→ **Work instructions**
Whenever the word "more" appears in a line of the data below, copy that line.

→ **Source material**
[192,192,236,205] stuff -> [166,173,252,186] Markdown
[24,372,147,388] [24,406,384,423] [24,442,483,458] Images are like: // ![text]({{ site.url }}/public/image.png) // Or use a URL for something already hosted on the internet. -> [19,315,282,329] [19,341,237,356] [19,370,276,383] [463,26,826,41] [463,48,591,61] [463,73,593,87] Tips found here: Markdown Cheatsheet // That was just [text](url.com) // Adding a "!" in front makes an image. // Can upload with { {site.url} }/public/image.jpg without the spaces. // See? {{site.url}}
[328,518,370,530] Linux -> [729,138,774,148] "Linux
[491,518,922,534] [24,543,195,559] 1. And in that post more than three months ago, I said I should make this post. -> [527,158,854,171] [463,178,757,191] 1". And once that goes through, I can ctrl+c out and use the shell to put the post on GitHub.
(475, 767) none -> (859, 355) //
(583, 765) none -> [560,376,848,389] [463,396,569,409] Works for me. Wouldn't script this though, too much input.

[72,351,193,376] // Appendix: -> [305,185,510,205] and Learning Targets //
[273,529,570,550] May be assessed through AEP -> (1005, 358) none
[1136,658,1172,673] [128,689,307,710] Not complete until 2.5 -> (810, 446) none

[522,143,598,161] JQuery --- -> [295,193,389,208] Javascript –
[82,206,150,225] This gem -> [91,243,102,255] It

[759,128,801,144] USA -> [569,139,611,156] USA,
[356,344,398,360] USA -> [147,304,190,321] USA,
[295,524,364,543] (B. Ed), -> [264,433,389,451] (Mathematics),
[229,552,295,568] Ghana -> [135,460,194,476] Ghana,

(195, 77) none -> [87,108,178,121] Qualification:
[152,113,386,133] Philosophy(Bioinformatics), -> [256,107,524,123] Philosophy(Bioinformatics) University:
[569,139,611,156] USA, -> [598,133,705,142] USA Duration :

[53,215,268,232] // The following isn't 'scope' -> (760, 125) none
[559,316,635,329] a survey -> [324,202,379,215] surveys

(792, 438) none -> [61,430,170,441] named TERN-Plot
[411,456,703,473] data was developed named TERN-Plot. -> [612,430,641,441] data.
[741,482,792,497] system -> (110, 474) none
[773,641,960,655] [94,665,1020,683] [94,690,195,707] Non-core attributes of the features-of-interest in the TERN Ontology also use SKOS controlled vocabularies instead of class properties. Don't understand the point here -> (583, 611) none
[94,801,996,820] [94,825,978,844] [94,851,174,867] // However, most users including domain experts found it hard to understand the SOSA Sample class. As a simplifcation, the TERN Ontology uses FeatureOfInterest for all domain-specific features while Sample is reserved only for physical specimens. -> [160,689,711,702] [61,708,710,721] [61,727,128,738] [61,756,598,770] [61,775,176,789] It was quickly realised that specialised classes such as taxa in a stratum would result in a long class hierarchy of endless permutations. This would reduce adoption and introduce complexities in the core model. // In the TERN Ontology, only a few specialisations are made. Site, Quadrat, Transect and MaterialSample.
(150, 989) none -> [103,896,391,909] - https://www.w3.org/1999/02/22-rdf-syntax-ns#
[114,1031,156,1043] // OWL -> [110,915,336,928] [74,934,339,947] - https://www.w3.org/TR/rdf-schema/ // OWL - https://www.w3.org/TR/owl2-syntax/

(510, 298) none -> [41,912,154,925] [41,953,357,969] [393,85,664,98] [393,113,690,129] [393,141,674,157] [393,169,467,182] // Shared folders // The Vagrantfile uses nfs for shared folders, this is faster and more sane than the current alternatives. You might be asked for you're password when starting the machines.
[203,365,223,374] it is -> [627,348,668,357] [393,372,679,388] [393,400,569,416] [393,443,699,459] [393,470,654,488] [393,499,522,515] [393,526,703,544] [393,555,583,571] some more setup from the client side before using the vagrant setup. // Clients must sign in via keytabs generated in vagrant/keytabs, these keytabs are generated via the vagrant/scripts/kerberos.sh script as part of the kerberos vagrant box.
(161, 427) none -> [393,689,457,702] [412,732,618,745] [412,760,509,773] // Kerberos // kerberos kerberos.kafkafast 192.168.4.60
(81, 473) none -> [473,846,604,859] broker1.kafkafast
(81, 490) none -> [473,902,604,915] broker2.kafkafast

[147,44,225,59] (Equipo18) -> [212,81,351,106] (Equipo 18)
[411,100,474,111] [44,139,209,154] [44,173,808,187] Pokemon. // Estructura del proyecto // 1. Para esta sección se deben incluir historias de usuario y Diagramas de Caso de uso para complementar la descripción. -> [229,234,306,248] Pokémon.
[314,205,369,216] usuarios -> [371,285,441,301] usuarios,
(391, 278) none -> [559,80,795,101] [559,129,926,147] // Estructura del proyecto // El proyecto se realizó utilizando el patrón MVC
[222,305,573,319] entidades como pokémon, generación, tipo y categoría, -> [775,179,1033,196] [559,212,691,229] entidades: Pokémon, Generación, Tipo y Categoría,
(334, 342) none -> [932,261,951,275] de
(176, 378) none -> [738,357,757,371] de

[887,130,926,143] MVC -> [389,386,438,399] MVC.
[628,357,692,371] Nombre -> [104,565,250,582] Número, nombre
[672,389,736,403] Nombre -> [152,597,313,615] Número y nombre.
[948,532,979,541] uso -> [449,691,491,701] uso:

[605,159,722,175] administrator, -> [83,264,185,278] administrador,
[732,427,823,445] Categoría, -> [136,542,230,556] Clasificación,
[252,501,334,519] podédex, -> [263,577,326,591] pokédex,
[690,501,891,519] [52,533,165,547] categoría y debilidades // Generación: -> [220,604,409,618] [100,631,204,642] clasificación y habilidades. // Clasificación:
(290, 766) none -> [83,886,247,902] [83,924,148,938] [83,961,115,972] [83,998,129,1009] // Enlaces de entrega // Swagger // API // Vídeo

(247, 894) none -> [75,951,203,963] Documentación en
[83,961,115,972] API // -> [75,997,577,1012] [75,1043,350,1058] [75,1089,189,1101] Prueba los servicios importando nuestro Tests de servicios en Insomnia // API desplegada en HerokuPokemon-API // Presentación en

→ **Solution for this task**
[491,518,922,534] [24,543,195,559] 1. And in that post more than three months ago, I said I should make this post. -> [527,158,854,171] [463,178,757,191] 1". And once that goes through, I can ctrl+c out and use the shell to put the post on GitHub.
(510, 298) none -> [41,912,154,925] [41,953,357,969] [393,85,664,98] [393,113,690,129] [393,141,674,157] [393,169,467,182] // Shared folders // The Vagrantfile uses nfs for shared folders, this is faster and more sane than the current alternatives. You might be asked for you're password when starting the machines.
[203,365,223,374] it is -> [627,348,668,357] [393,372,679,388] [393,400,569,416] [393,443,699,459] [393,470,654,488] [393,499,522,515] [393,526,703,544] [393,555,583,571] some more setup from the client side before using the vagrant setup. // Clients must sign in via keytabs generated in vagrant/keytabs, these keytabs are generated via the vagrant/scripts/kerberos.sh script as part of the kerberos vagrant box.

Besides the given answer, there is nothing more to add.